Personal information
- Born: 11 March 1983 (age 42)
- Original team: Sale / Gippsland U18
- Debut: Round 2, 2002, Western Bulldogs vs. Kangaroos, at Docklands Stadium
- Height: 183 cm (6 ft 0 in)
- Weight: 80 kg (176 lb)

Playing career
- Years: Club / Games (Goals)
- 2002–2006: Western Bulldogs / 51 (20)
- 2007–2008: St Kilda / 20 (13)
- Total:  / 71 (33)

Career highlights
- St Kilda pre-season premiership side 2008;

= Shane Birss =

Australian rules football player

Shane Birss (born 11 March 1983) is an Australian rules football player.

Birss played for both St Kilda and the Western Bulldogs in the Australian Football League (AFL). He was drafted with the 26th pick by the Western Bulldogs from the Gippsland Under 18s in the 2000 AFL draft. Debuting in 2002, Birss was unable to play consistently to establish himself in the Bulldogs' senior side, playing 51 games and kicking 20 goals in five seasons.

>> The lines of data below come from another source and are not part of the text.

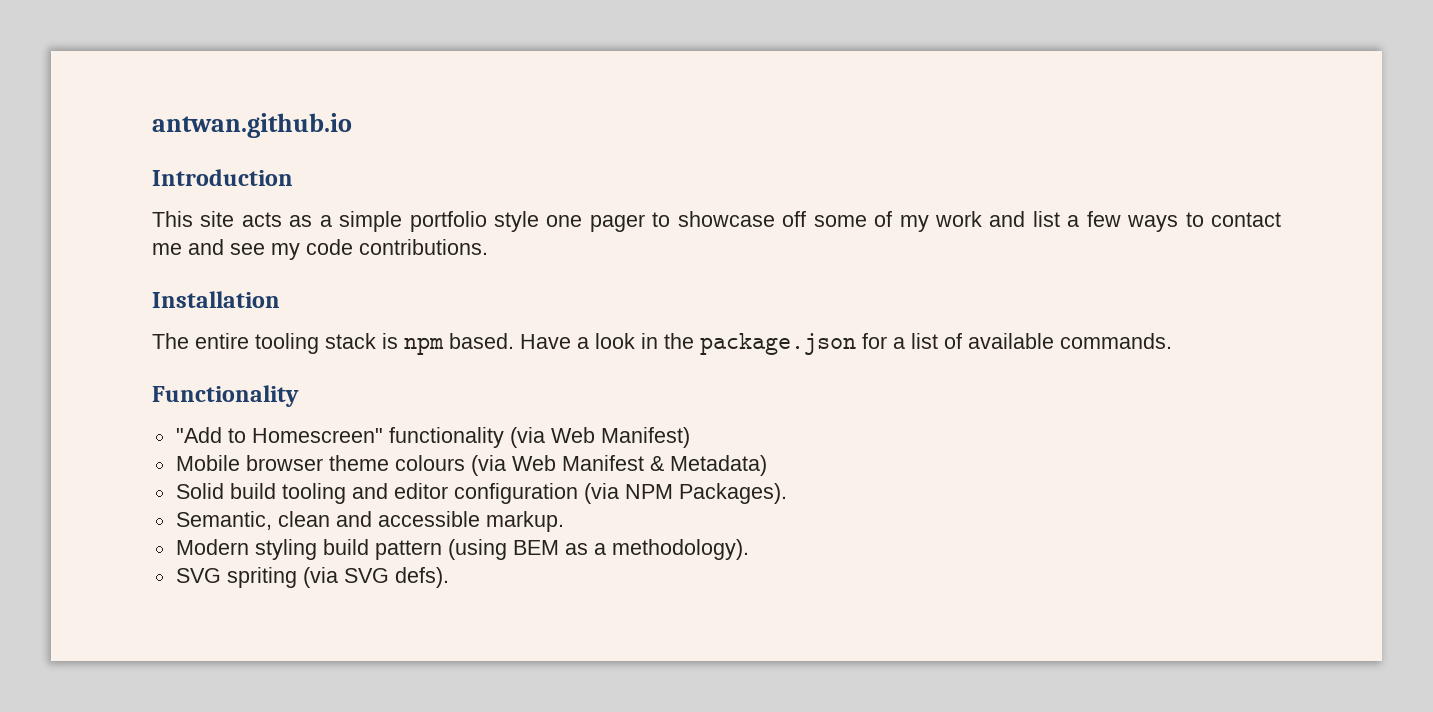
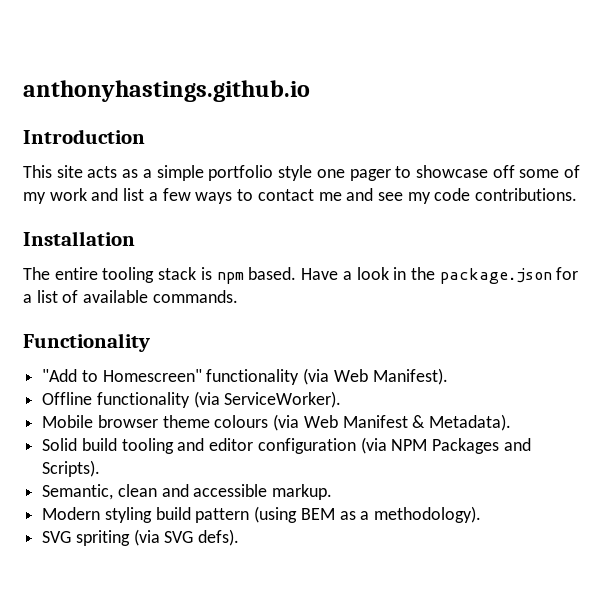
- antwan.github.io
+ anthonyhastings.github.io
- "Add to Homescreen" functionality (via Web Manifest)
+ "Add to Homescreen" functionality (via Web Manifest).
+ Offline functionality (via ServiceWorker).
- Mobile browser theme colours (via Web Manifest & Metadata)
+ Mobile browser theme colours (via Web Manifest & Metadata).
- Solid build tooling and editor configuration (via NPM Packages).
+ Solid build tooling and editor configuration (via NPM Packages and Scripts).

Birss was traded to St Kilda during the 2006 Trade period for their fourth Round draft selection at Number 59. He played two seasons for St Kilda before being delisted at the end of the 2008 AFL season. Birss was then recruited by South Australian Football League (SANFL) club West Adelaide where he went on play more than 100 games.